Though unnecessary, here's another proof: Using the Cauchy-Schwarz inequality, we have \[(1): \ \ \left(\frac{a\sqrt a}{bc}+\frac{b\sqrt b}{ca}+\frac{c\sqrt c}{ab}\right)\left(\sqrt a+\sqrt b+\sqrt c\right)\geq \left(\frac{a}{\sqrt{bc}}+\frac{b}{\sqrt{ca}}+\frac{c}{\sqrt{ab}}\right)^2;\] And \[(2): \ \ \left(\frac{a}{\sqrt{bc}}+\frac{b}{\sqrt{ca}}+\frac{c}{\sqrt{ab}}\right)\left(\sqrt{bc}+\sqrt{ca}+\sqrt{ab}\right)\geq (\sqrt a+\sqrt b +\sqrt c)^2\] Note that performing $(1)\times(2)^2,$ we get; \[\left(\frac{a\sqrt a}{bc}+\frac{b\sqrt b}{ca}+\frac{c\sqrt c}{ab}\right)\left(\sqrt{bc}+\sqrt{ca}+\sqrt{ab}\right)^2\geq (\sqrt a+\sqrt b +\sqrt c)^3\] Thus it is sufficient to check that \[\sqrt a+\sqrt b+\sqrt c\geq \sqrt[4]{3}\left(\sqrt{bc}+\sqrt{ca}+\sqrt{ab}\right);\] Now, note that $\sqrt{ab}+\sqrt{bc}+\sqrt{ca}\leq \sqrt{3(ab+bc+ca)}=\sqrt 3;$ and therefore it is sufficient to check that \[\left(\sqrt a+\sqrt b+\sqrt c\right)^2\geq 3\left(\sqrt{bc}+\sqrt{ca}+\sqrt{ab}\right);\] Which is an obvious application of the AM-GM inequality.
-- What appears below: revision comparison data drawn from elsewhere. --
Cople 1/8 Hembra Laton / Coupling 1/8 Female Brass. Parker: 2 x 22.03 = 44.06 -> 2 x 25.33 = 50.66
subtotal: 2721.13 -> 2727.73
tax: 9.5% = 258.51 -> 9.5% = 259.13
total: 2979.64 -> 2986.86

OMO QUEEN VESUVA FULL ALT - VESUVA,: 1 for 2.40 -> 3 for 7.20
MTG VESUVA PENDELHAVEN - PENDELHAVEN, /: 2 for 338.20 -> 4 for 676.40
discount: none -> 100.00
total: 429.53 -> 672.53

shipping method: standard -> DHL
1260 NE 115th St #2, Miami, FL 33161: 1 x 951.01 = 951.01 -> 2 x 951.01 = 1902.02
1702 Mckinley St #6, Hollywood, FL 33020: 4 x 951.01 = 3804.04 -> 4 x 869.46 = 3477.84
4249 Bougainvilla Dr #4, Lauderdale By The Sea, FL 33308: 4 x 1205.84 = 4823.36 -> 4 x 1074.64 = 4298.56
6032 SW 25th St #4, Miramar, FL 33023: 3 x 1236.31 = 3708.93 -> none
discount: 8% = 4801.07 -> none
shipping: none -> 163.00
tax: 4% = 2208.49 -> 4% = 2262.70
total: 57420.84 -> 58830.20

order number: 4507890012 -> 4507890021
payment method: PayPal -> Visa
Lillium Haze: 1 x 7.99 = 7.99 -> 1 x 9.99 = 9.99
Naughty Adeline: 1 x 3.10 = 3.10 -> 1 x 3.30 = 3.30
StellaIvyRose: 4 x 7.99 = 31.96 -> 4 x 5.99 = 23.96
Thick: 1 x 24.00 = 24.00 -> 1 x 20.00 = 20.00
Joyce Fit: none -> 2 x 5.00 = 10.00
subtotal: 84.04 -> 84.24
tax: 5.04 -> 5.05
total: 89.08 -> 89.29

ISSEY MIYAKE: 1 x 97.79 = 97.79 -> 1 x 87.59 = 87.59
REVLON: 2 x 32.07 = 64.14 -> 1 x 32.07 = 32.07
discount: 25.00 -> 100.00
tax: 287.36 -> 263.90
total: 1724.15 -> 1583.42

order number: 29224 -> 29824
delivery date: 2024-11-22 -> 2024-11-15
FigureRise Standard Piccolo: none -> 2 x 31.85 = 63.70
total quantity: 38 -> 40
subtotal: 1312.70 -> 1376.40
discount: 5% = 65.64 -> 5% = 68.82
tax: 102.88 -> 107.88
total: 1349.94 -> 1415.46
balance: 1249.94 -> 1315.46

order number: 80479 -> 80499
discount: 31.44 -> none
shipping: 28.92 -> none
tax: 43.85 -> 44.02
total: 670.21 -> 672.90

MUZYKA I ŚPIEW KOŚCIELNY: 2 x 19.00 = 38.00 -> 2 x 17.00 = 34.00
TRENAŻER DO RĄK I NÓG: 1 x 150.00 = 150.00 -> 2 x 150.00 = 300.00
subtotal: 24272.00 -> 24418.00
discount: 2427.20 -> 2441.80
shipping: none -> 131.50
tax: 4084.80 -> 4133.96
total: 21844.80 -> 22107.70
We are done. Equality holds iff $a=b=c=\sqrt{3}/3.\Box$

Lol, am I so bad in inequalities ? I did it pretty quickly, but first one from first day was in my opinion way easier. From $\sum \frac{x_i}{y_i} \geq \frac{(\sum x_i)^2}{\sum x_iy_i}$ (this is one of the CS varations) we have $\sum \frac{a \sqrt{a}}{bc} \geq \frac{( \sum a \sqrt{a})^2}{abc \sum \sqrt{a}}$ We will now prove $\frac{ (\sum a \sqrt{a})^2}{abc \sum \sqrt{a}} \geq \sqrt{3} ( \sum \sqrt{a})$. It's equivalent to $(\sum a \sqrt{a})^4 (ab+bc+ca) \geq 3 ( \sum \sqrt{a})^4 a^2b^2c^2$ but $\frac{ \sum a \sqrt{a} }{ \sum \sqrt{a} } \geq \frac{a+b+c}{3}$ so $\frac{(\sum a \sqrt{a})^4}{ ( \sum \sqrt{a})^4 } \frac{ab+bc+ca}{3} \geq (\frac{a+b+c}{3})^4 \frac{ab+bc+ca}{3} \geq a^2b^2c^2$ and we're done.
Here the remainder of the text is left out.